I apologize that I understood the fearless part differently than what you meant I guess this is due to the fact that English is my tertiary language and my command of it is imperfect.


----------



## Animal (May 29, 2012)

Between @_Paradox1987_ , @_Agni_ , and @Mr. Meepers , I've seen more chivalry in one morning than you could possibly find in a year in New York!! <3 Loving the world right now... lol


----------



## Animal (May 29, 2012)

Agni said:


> Once I trust the person there is practically nothing that I wouldn't share.
> I apologize that I understood the fearless part differently than what you meant I guess this is due to the fact that English is my tertiary language and my command of it is imperfect.

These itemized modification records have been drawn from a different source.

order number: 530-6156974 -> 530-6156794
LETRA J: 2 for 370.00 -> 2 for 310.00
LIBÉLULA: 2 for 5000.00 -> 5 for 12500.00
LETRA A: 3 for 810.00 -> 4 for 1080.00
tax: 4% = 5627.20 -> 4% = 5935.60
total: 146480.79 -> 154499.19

It was entirely my fault, and you were absolutely right to make that distinction. In fact, I will reconsider my use of the word in the future. 

What are your other two languages??

Also that is beautiful - and I am the same way with trust. It takes time, patience, and true friendship; but once someone is a friend or I love them, they are dear to my heart for life.


----------



## Agni (Jan 5, 2012)

@Numina

My first two languages are Finnish (mother tongue) and swedish (mandatory language for all the Finns, bilingual country).
Although I have to admit that I am way stronger in English than Swedish.

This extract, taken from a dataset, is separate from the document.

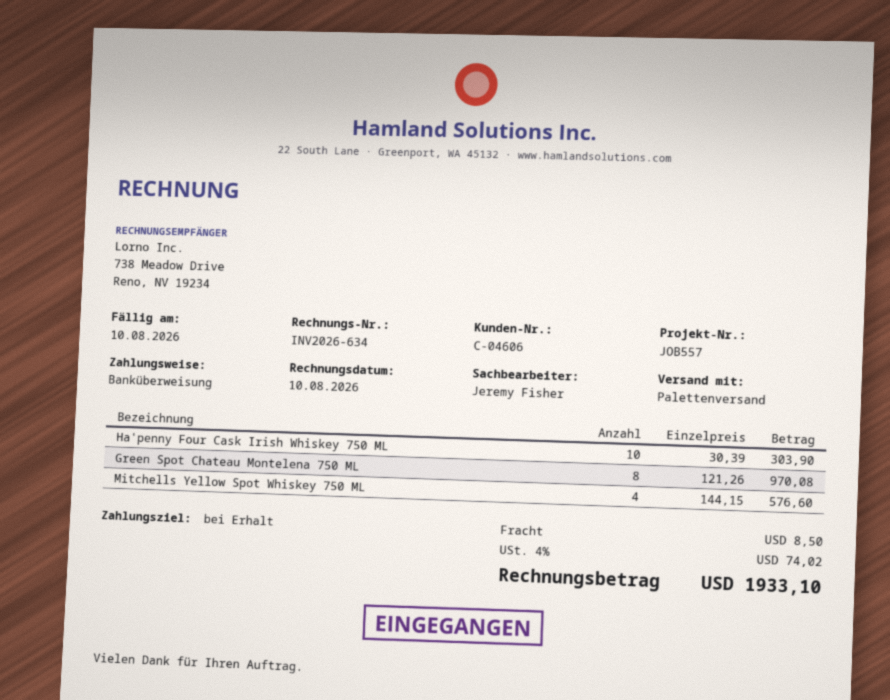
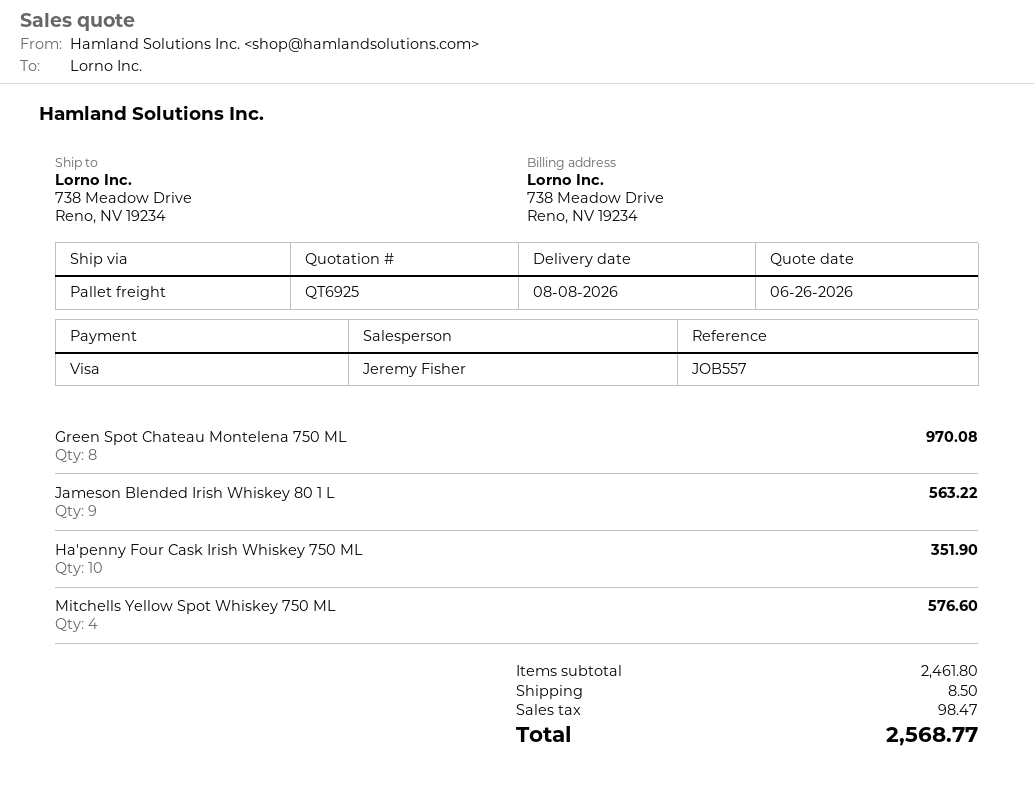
payment method: bank transfer -> Visa
Ha'penny Four Cask Irish Whiskey 750 ML: 10 for 303.90 -> 10 for 351.90
Jameson Blended Irish Whiskey 80 1 L: none -> 9 for 563.22
tax: 74.02 -> 98.47
total: 1933.10 -> 2568.77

"It takes time, patience, and true friendship; but once someone is a friend or I love them, they are dear to my heart for life." or until the trust is broken.


----------



## Animal (May 29, 2012)

Agni said:


> @_Numina_
> 
> My first two languages are Finnish (mother tongue) and swedish (mandatory language for all the Finns, bilingual country).
> Although I have to admit that I am way stronger in English than Swedish.
> ...


Nice! I know one very dirty phrase in Swedish.  I had a Swedish roommate and being impish, I asked her to teach me a dirty phrase.. haha. But I can also say good morning.. god morgon, right?? 

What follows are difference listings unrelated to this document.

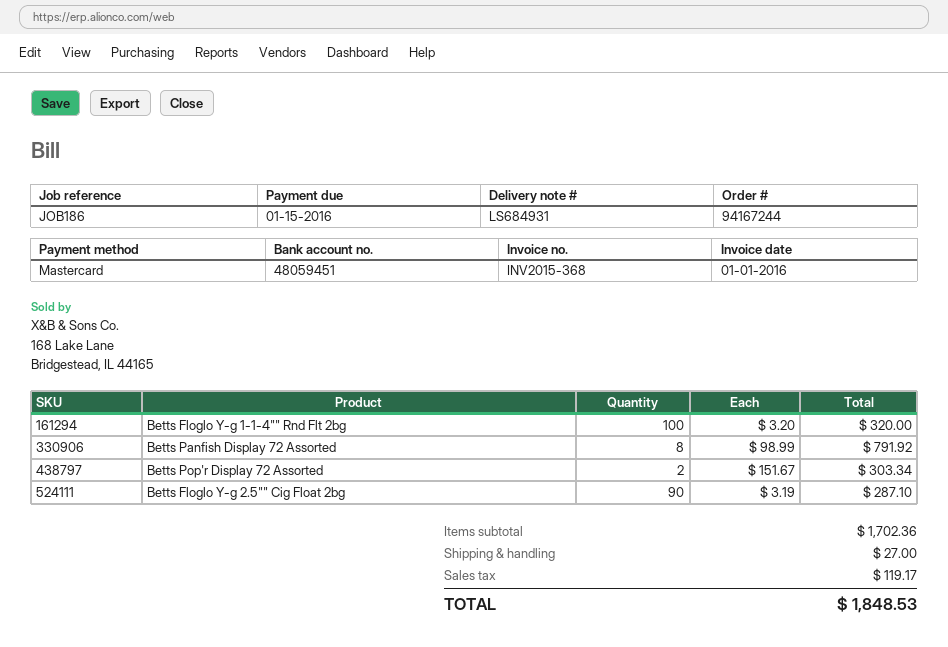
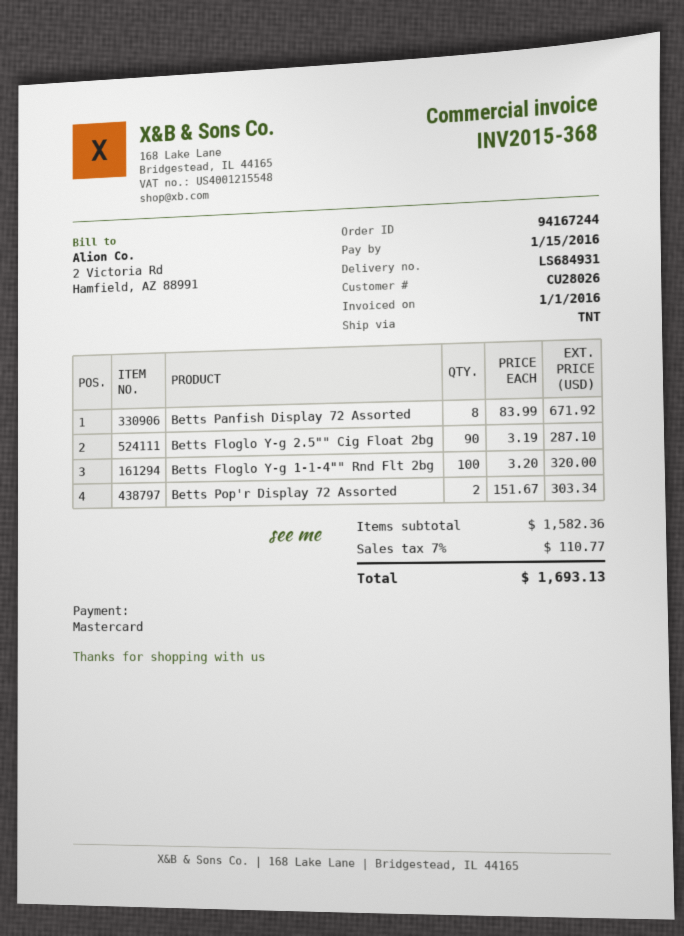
Betts Panfish Display 72 Assorted: 8 x 98.99 = 791.92 -> 8 x 83.99 = 671.92
subtotal: 1702.36 -> 1582.36
shipping: 27.00 -> none
tax: 119.17 -> 110.77
total: 1848.53 -> 1693.13

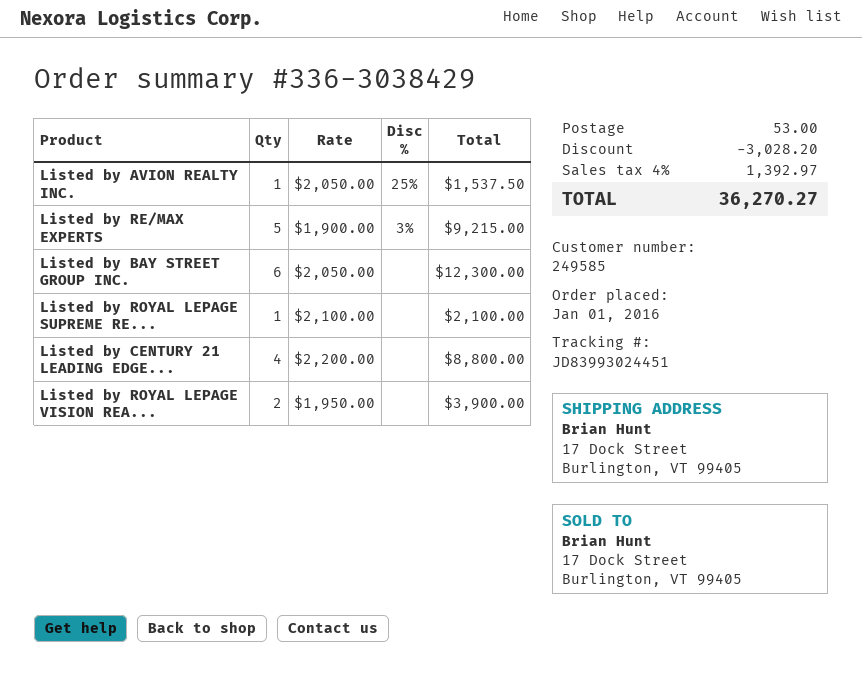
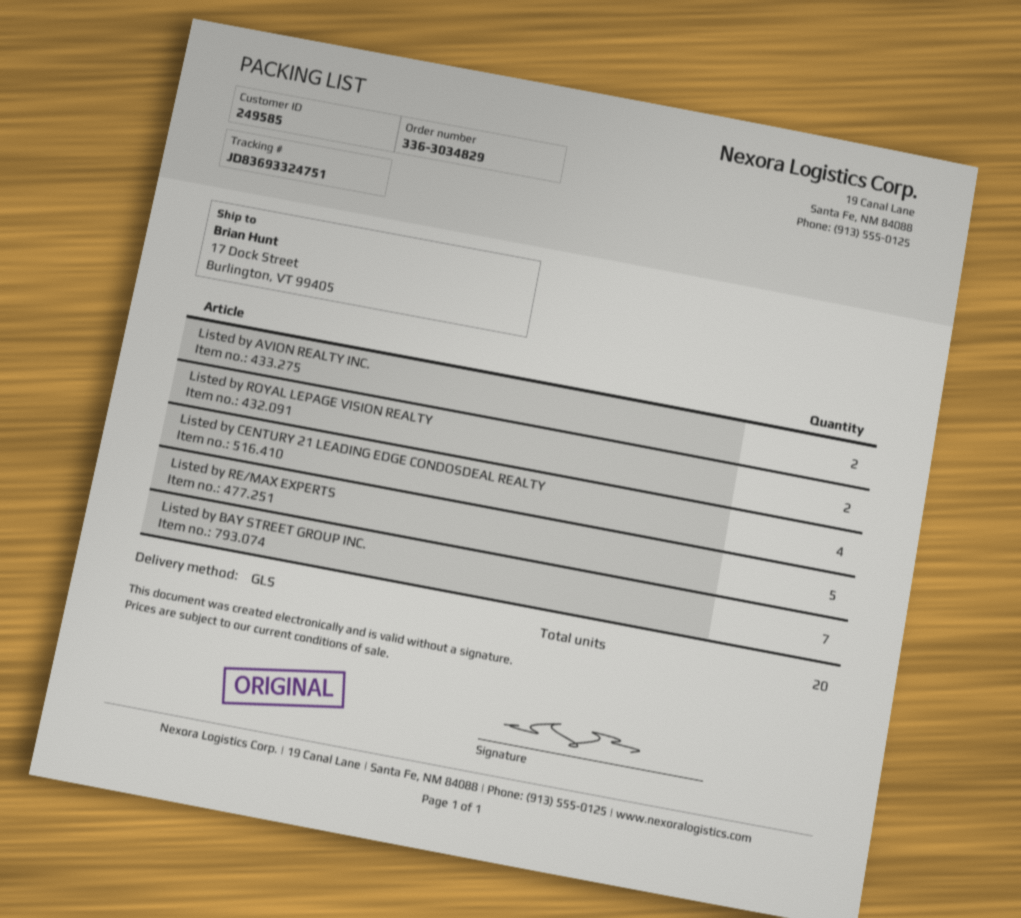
order number: 336-3038429 -> 336-3034829
tracking number: JD83993024451 -> JD83693324751
Listed by AVION REALTY INC.: 1 -> 2
Listed by BAY STREET GROUP INC.: 6 -> 7
Listed by ROYAL LEPAGE SUPREME RE...: 1 -> none

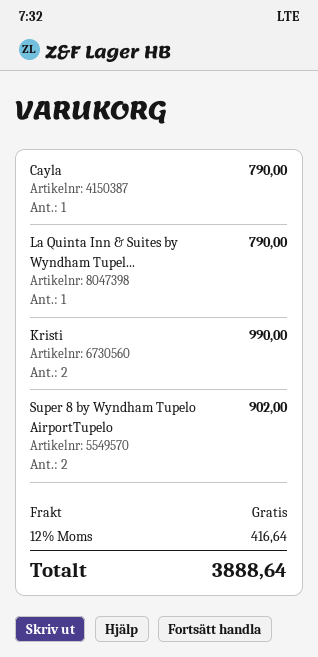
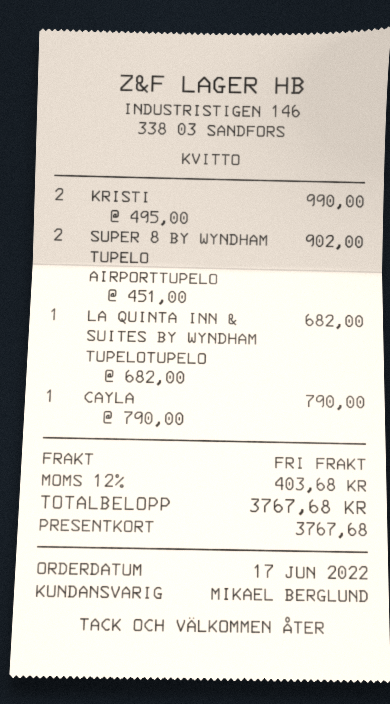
La Quinta Inn & Suites by Wyndham Tupel...: 1 for 790.00 -> 1 for 682.00
tax: 12% = 416.64 -> 12% = 403.68
total: 3888.64 -> 3767.68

Yes, I agree with that - until the trust is broken. Someone is a true friend from my point of view, but unfortunately things don't always turn out that way in the long run....


----------



## dizzycactus (Sep 9, 2012)

Paradox1987 said:


> To be honest no. None of those are reasons to be declared not a real woman. Just as no valid reason can declare someone not a real man. For what it's worth, I don't want kids, like a woman who can outplay me at chess or any other strategy game, plays an instrument with me etc. I've no interest in going in the mud, but I can shout encouraging slogans from the sidelines, or play non mud based sports :laughing:. The only reason to be declared not a real woman would be if you're a robot or simply not chromosomally human.
> 
> Anyone who thinks a real man is a rude, unjust and hypocritical person is more than welcome to such a man. But just because I'm not doesn't mean I'm looking for some dainty wallflower to grace my house. Believe it or not, I can do all the domestic chores by myself so my "need" for a truly "feminine woman" is anchored at zero. I don't see how and when alpha meant disrespectful. Honestly, an alpha male (even amongst wolves) requires leadership skills. Look at leaders who lack honour or justice, they tend to see rebellions and riots. I'd not want to deal with that kind of drama in my home life. A chivalrous woman and a chivalrous man aren't walkovers, they simply have principles.
> 
> ...


but you just can keep moving the definition of chivalry to mean something else. 
you've defined it as intention, instead of a set of actions/code of behaviour. we're no longer even referring to the same thing.


----------



## Paradox1987 (Oct 9, 2010)

dizzycactus said:


> but you just can keep moving the definition of chivalry to mean something else.
> you've defined it as intention, instead of a set of actions/code of behaviour. we're no longer even referring to the same thing.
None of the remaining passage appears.